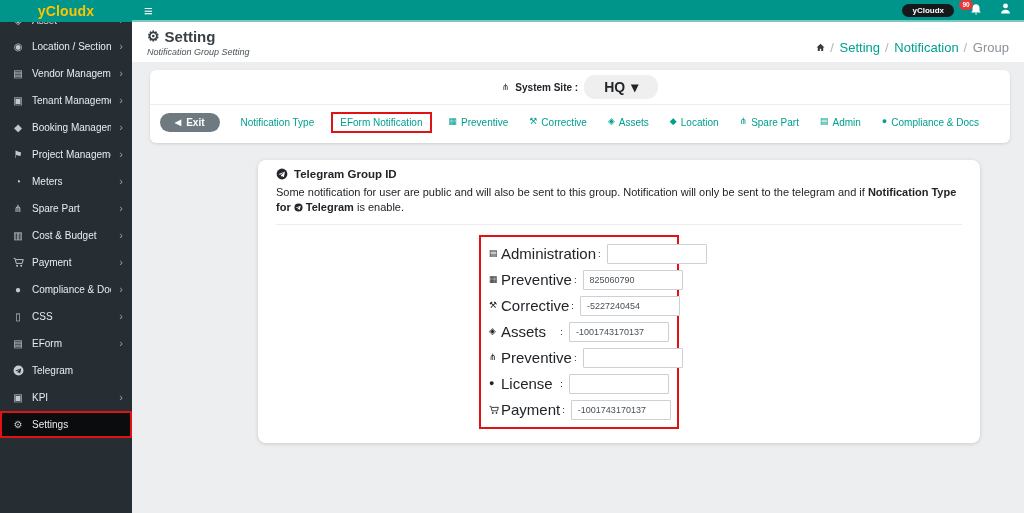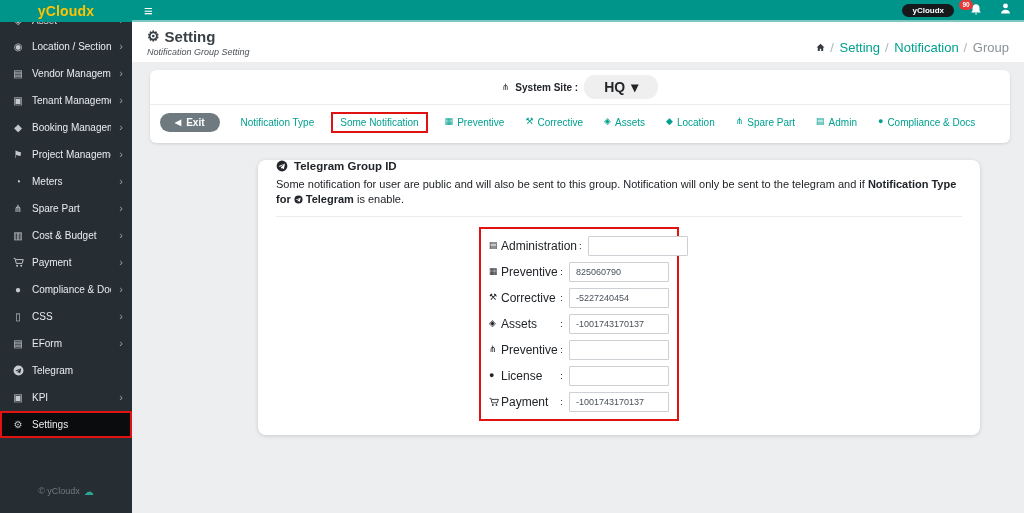"Some Notification" span { text: Some -> EForm }
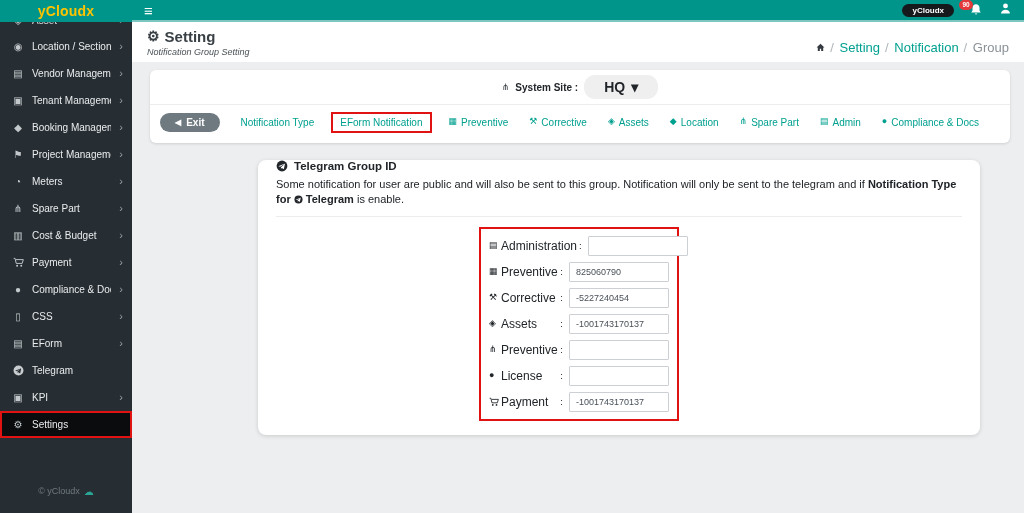"Telegram Group ID" .tg-card { padding: 0 18px 14px -> 8px 18px 14px }
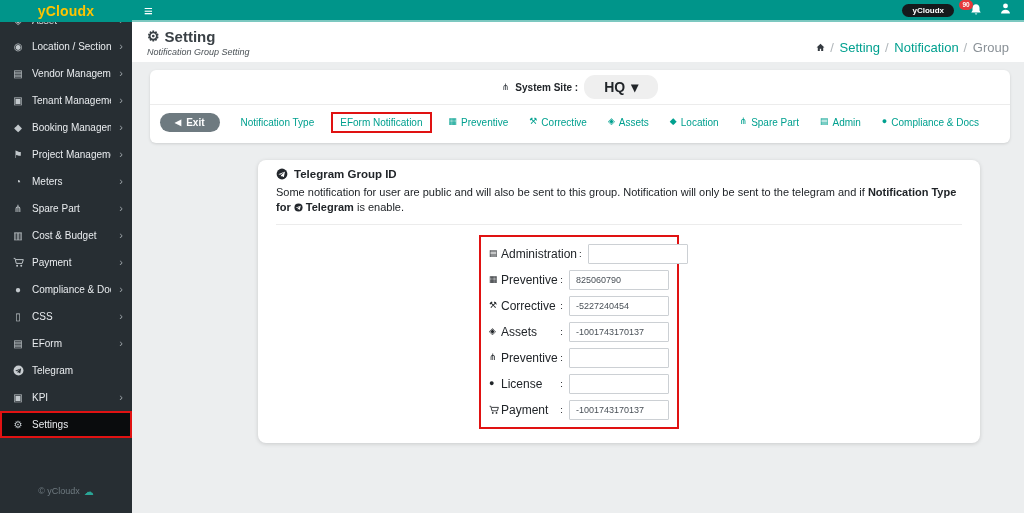"Administration" .f-lbl { font-size: 12px -> 15px }
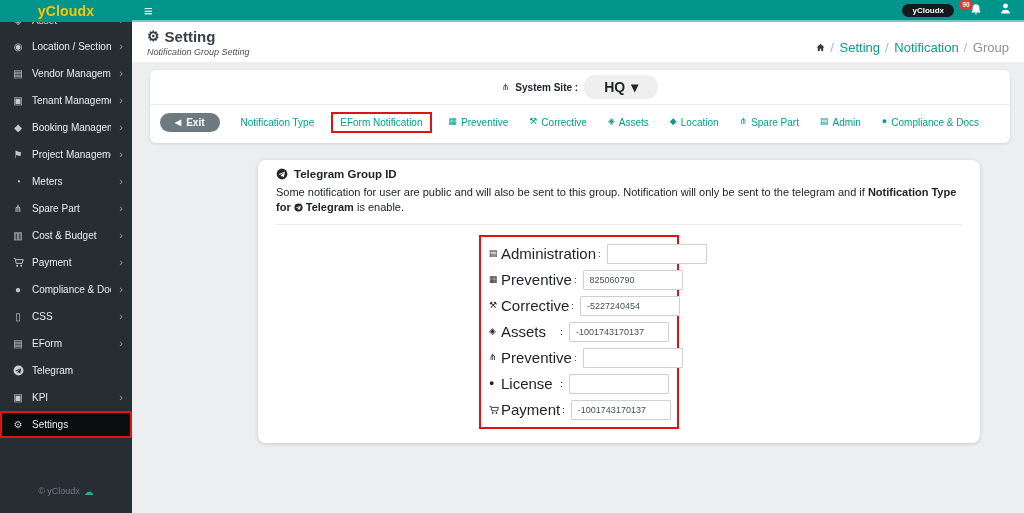"© yCloudx" div.side-foot { html: <div> <span>© yCloudx</span> <span>☁</span> </div> -> none }
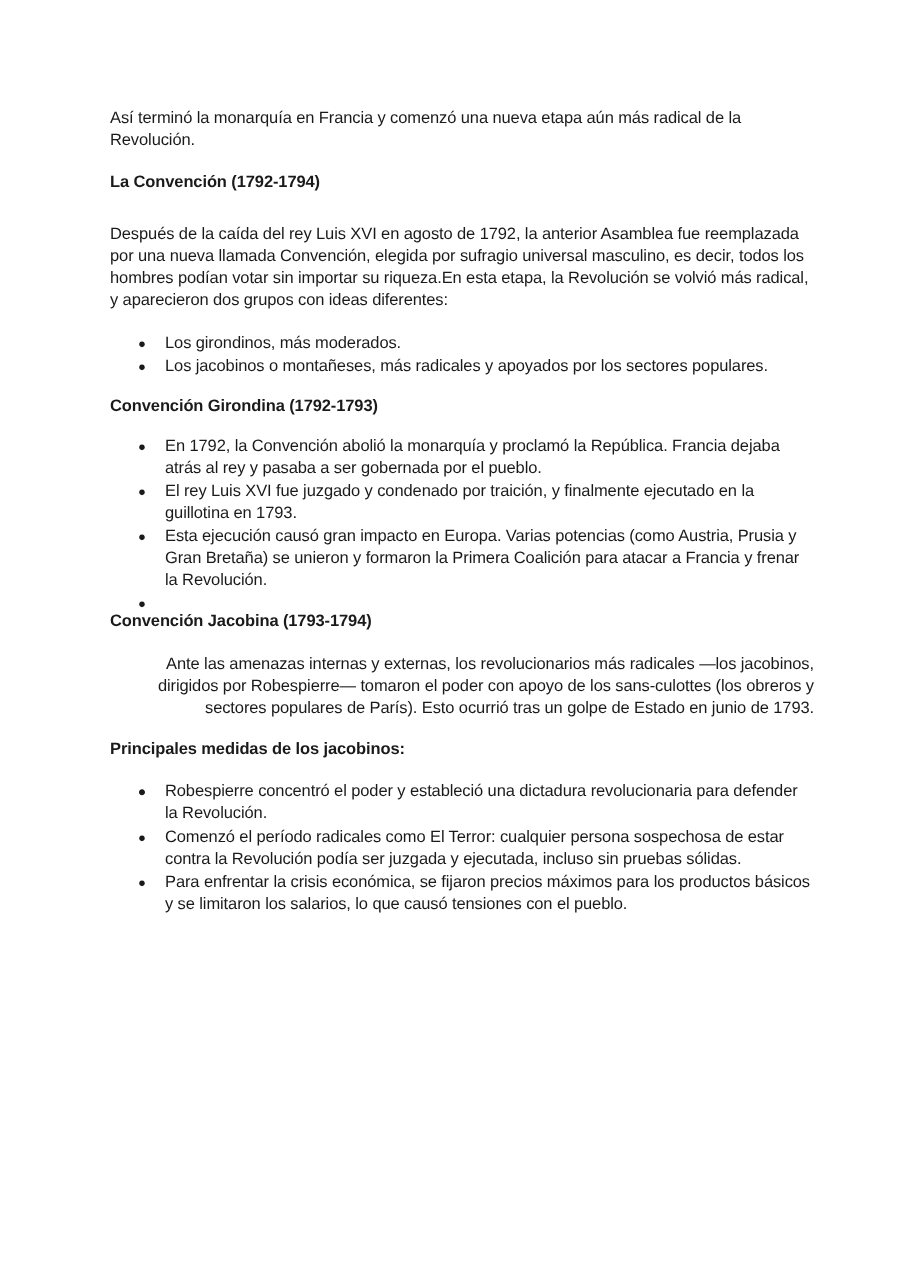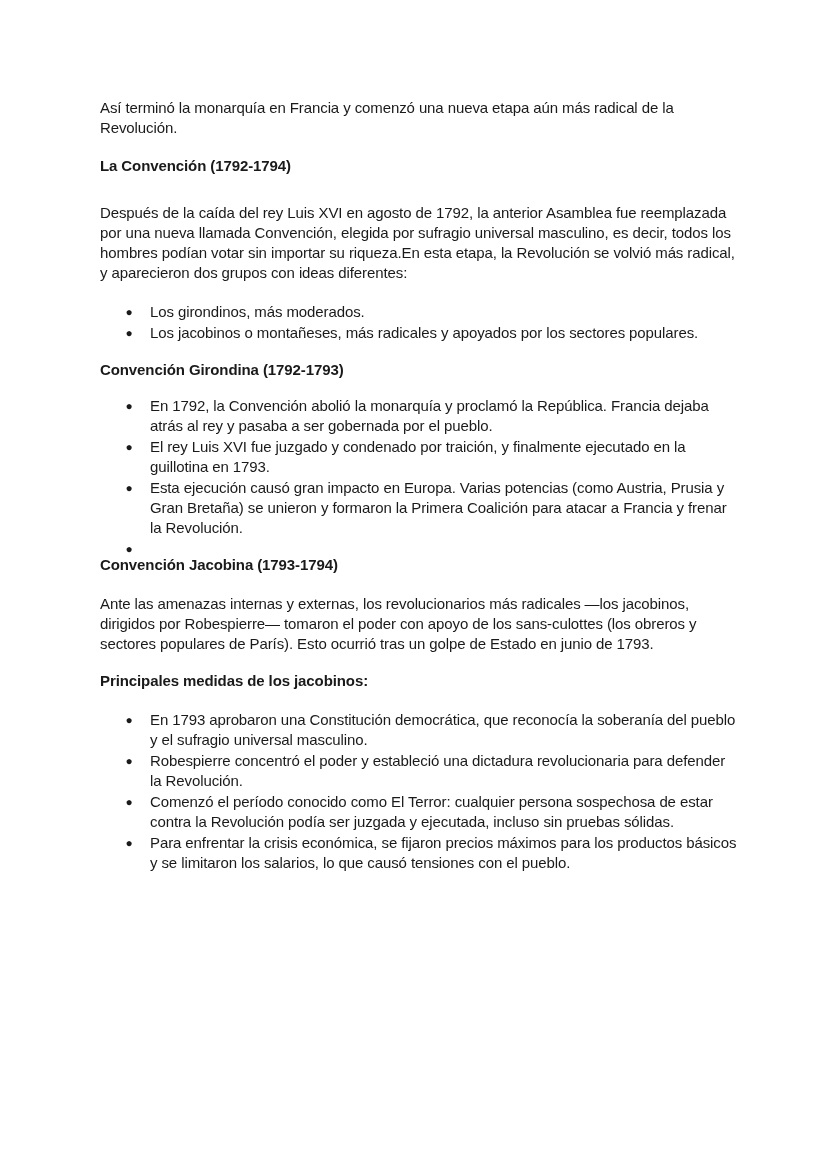"Ante las amenazas internas y" p.para { text-align: none -> right }
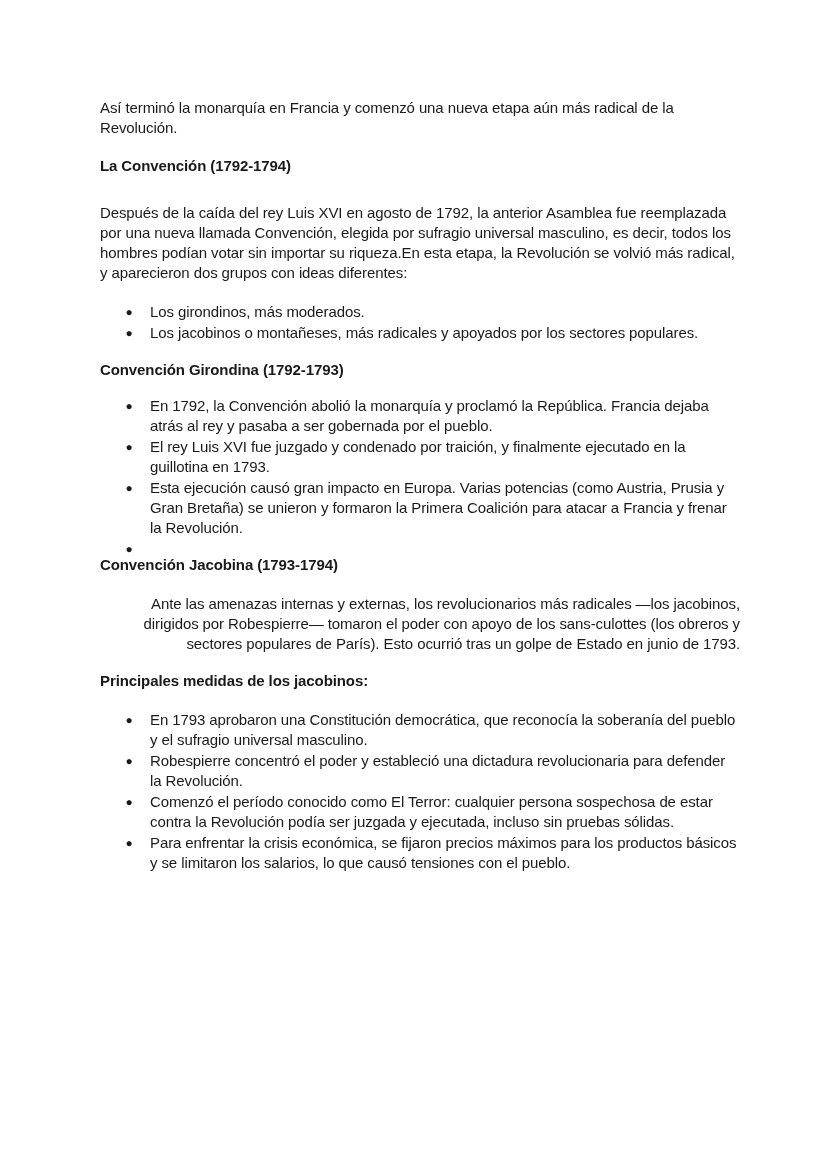"En 1793 aprobaron una Constitución" span { html: <span>En 1793 aprobaron una Constitución democrática, que reconocía la soberanía del pueblo y el sufragio universal masculino.</span> -> none }
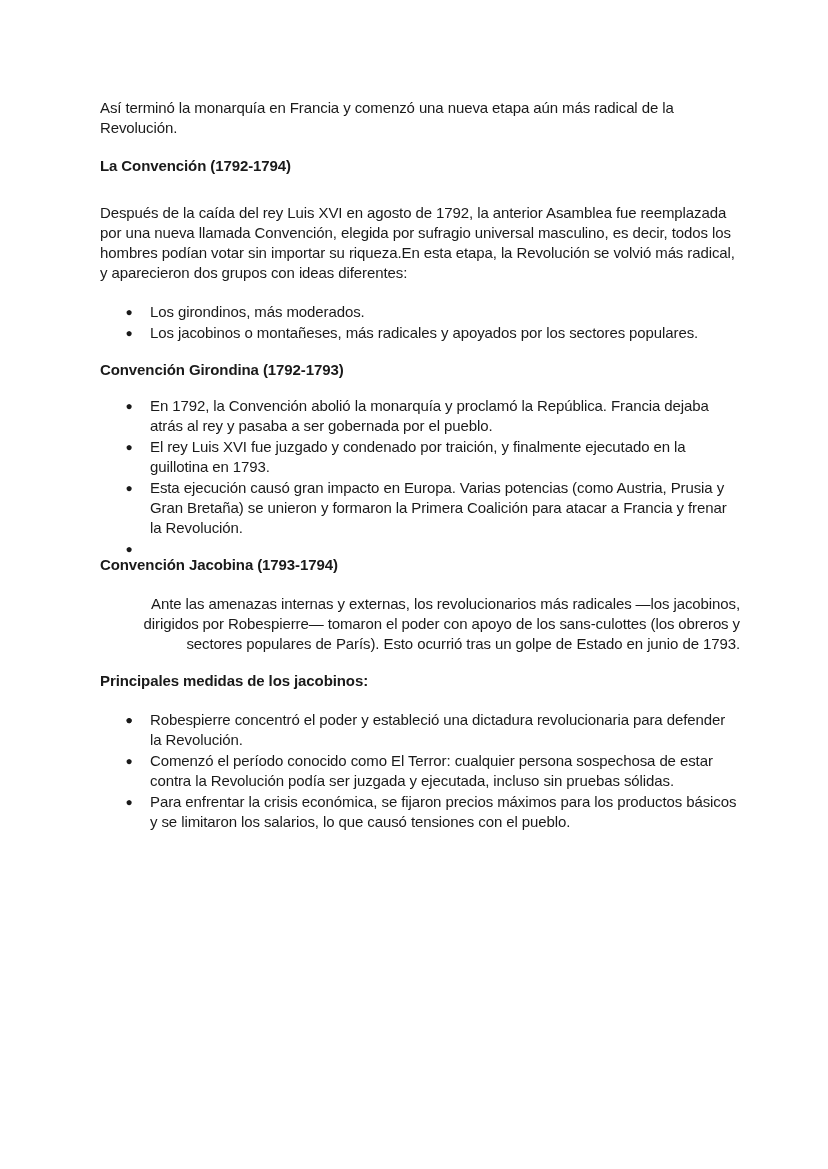"Comenzó el período conocido como" span { text: conocido -> radicales }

Your instructions:
The needed output is the lines from the one with "html: <span>En 1793" through the end of the listing, written out exactly, both ends included, pictures excluded.

Solution to this exercise:
"En 1793 aprobaron una Constitución" span { html: <span>En 1793 aprobaron una Constitución democrática, que reconocía la soberanía del pueblo y el sufragio universal masculino.</span> -> none }
"Comenzó el período conocido como" span { text: conocido -> radicales }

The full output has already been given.